On March 10, the San Francisco Chronicle ran a story titled, "Terrorists Mimic Crime Syndicates to Fund Attacks." It went on to detail the involvement of many terrorist groups in the smuggling trade. "More and more, terrorists are acting like traditional organized crime groups, engaging in rackets like cigarette and fuel smuggling," the Chronicle reported. Indeed, these terrorists groups are actually working with organized crime in these activities, it said.
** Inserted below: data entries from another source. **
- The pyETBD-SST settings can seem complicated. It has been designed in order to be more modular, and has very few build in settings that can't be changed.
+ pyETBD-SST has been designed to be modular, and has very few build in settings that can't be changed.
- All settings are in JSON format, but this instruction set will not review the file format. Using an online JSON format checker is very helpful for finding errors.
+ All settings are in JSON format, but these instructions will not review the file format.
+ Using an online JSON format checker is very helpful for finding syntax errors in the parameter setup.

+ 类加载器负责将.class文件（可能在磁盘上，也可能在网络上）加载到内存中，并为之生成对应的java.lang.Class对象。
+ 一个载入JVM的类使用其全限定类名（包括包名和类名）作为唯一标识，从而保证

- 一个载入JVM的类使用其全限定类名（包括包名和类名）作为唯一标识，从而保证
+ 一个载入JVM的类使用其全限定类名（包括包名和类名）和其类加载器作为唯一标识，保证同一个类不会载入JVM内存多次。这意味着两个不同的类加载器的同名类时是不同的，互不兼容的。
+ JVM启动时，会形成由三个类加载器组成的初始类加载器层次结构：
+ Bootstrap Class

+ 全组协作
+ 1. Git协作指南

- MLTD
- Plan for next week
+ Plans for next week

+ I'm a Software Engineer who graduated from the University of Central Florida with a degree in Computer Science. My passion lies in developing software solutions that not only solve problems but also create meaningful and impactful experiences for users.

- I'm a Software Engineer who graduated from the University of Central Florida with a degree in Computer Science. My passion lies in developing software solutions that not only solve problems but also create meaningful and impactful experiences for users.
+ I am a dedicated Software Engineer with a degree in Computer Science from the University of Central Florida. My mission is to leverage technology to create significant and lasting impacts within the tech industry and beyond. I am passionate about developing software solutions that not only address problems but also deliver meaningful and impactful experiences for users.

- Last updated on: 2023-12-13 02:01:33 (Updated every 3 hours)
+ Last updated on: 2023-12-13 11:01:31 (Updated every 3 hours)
Earlier this year, a member of Hezbollah was convicted in North Carolina of running a multimillion dollar cigarette smuggling operation out of that state. When asked about similar activities in Maryland last year, State Comptroller William Donald Schaefer was quoted by The Washington Post as saying, "We know that some of the money used by smugglers is directly passed on to terrorist organizations."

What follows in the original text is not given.